JAKARTA, KOMPAS — Sejumlah lembaga berkolaborasi membentuk Komite Keselamatan Jurnalis. Komite dibentuk untuk memperluas sekaligus memperkuat advokasi terhadap jurnalis yang mengalami kekerasan karena menjalankan tugasnya. Hal ini penting karena dari tahun ke tahun kasus kekerasan terhadap jurnalis masih terus terjadi.
Komite Keselamatan Jurnalis terdiri atas Aliansi Jurnalis Independen (AJI), Lembaga Bantuan Hukum (LBH) Pers, Safenet, dan Ikatan Jurnalis Televisi Indonesia (IJTI). Kemudian ada Yayasan Lembaga Bantuan Hukum Indonesia (YLBHI), Asosiasi Media Siber Indonesia (AMSI), Federasi Serikat Pekerja Media Independen (FSPMI), Amnesty International Indonesia, dan Serikat Pekerja Media dan Industri Kreatif untuk Demokrasi (SINDIKASI).
”Komite ini bertugas memantau kasus kekerasan terhadap wartawan. Jika terjadi kasus kekerasan, komite ini akan melakukan advokasi, mulai dari memverifikasi kasus, mendampingi kalau jurnalis menjadi korban, melaporkannya ke polisi kalau kasusnya harus ditangani hukum, hingga mendampingi sampai pengadilan,” kata Ketua AJI Abdul Manan saat peluncuran Komite Keselamatan Jurnalis di Kantor Dewan Pers, Jakarta, Jumat (5/4/2019).
Dengan lembaga-lembaga berkolaborasi, kesulitan dalam memantau hingga mengadvokasi kasus kekerasan terhadap wartawan yang selama ini kerap dihadapi di berbagai daerah di Indonesia bisa teratasi.
”Masing-masing organisasi ini mempunyai kapasitas berbeda-beda, ada lembaga yang punya cabang dan tidak. Oleh karena itu, kolaborasi ini akan memungkinkan kami mengcover area yang lebih luas kalau ada kekerasan. Ini untuk mengantisipasi situasi terburuk,” katanya.
Menurut dia, advokasi pada kasus kekerasan jurnalis penting karena kekerasan menjadi ancaman terhadap kebebasan pers dan membuat jurnalis tidak bisa menjalankan fungsinya dalam memberikan informasi kepada publik, sebagaimana diatur oleh Undang-Undang Pers.

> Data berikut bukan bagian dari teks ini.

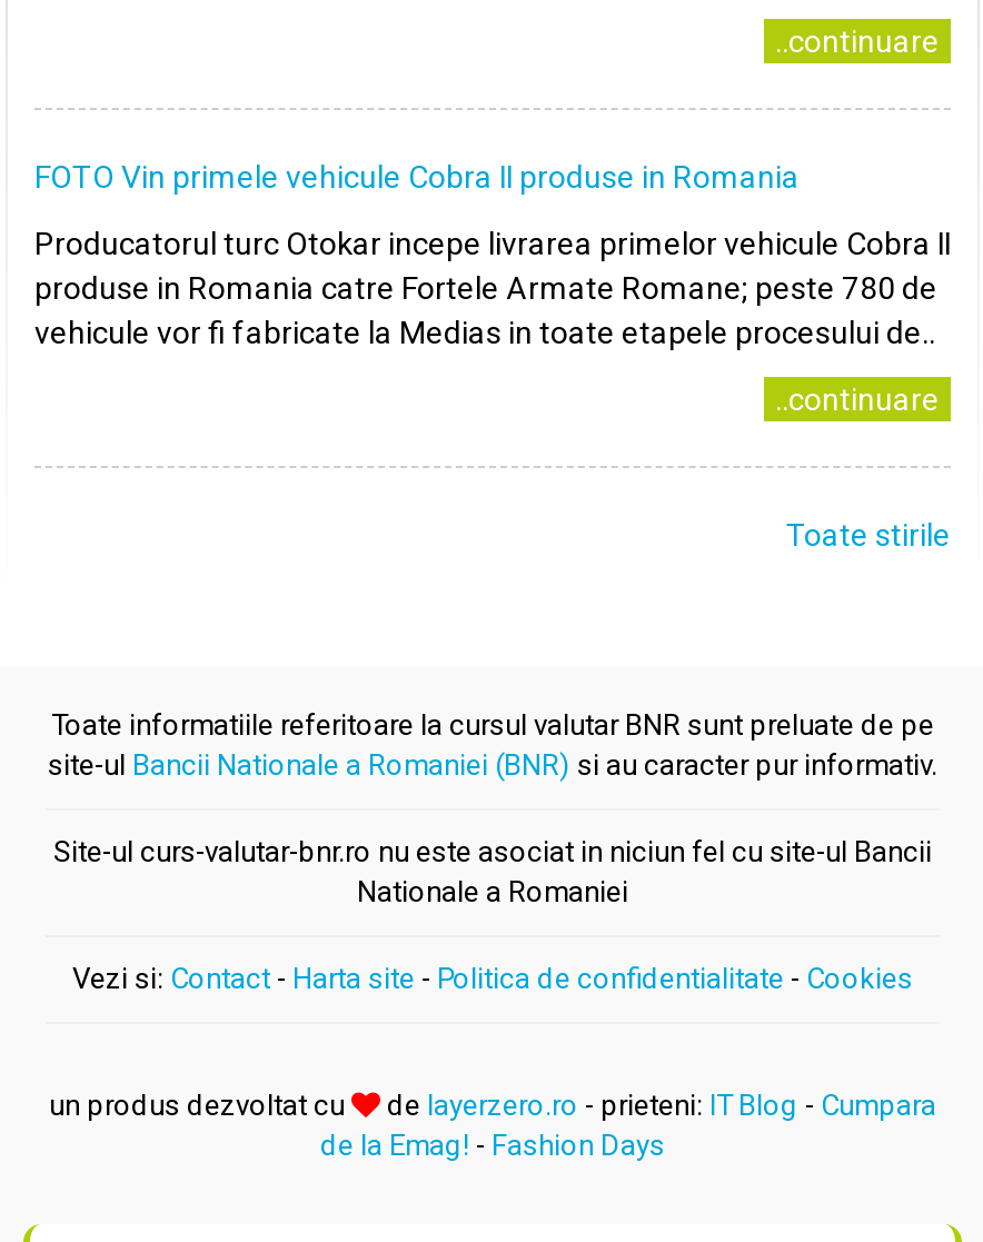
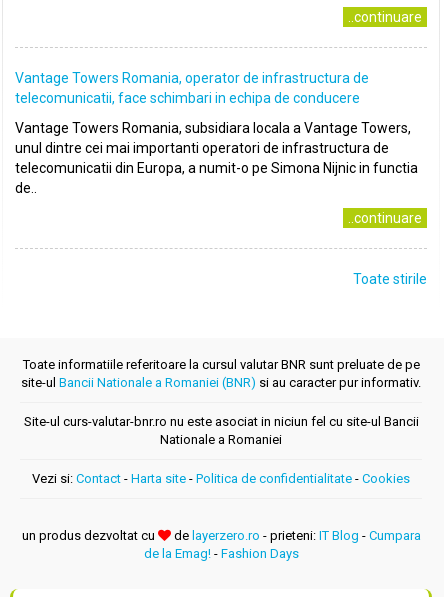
[34,159,800,195] FOTO Vin primele vehicule Cobra II produse in Romania -> [15,70,369,106] Vantage Towers Romania, operator de infrastructura de | telecomunicatii, face schimbari in echipa de conducere
[34,226,951,350] Producatorul turc Otokar incepe livrarea primelor vehicule Cobra II | produse in Romania catre Fortele Armate Romane; peste 780 de | vehicule vor fi fabricate la Medias in toate etapele procesului de.. -> [15,120,418,196] Vantage Towers Romania, subsidiara locala a Vantage Towers, | unul dintre cei mai importanti operatori de infrastructura de | telecomunicatii din Europa, a numit-o pe Simona Nijnic in functia | de..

”Kami berpandangan, semua jenis kekerasan, mulai dari pengusiran hingga pembunuhan, itu berbahaya bagi kebebasan pers dan kita harus mencegahnya bersama-sama,” ujarnya.
Ketua Dewan Pers Yosep Adi Prasetyo menilai positif kolaborasi tersebut. Sebagai mitra, Dewan Pers juga akan turut membantu kerja komite itu.
”Kami akan mencoba menaungi komite ini. Kalau ada kasus-kasus kekerasan, biasanya laporan yang masuk ke Dewan Pers akan ditindaklanjuti dengan menurunkan Tim Satuan Tugas ke lapangan dan berkoordinasi dengan aparat penegak hukum, termasuk dengan Panglima TNI dan Polri karena kami mempunyai MoU dengan mereka,” kata Yosep.
Pendataan kasus
Yosep pun berharap, Komite Keselamatan Jurnalis memiliki kemampuan untuk memantau kasus-kasus kekerasan jurnalis di Indonesia sehingga kasus itu bisa segera ditindaklanjuti.
Abdul Manan mengamini hal ini. ”Kami akan lebih condong memakai pendekatan berdasarkan standar penanganan kasus yang dibuat Dewan Pers. Dengan demikian, kasus mulai dari pengusiran, penghalang-penghalangan kerja pers, sampai pemidanaan dan tuntutan bisa tercatat dan ditangani jika perlu,” tambahnya.
Berdasarkan data AJI Indonesia, pada 2018 setidaknya ada 64 kasus kekerasan terhadap jurnalis. Peristiwa yang dikategorikan sebagai kekerasan itu meliputi pengusiran, kekerasan fisik, hingga pemidanaan terkait karya jurnalistik. Jumlah ini lebih banyak dari tahun 2017 dengan 60 kasus. Kekerasan terhadap jurnalis paling banyak terjadi tahun 2016 dengan 81 kasus.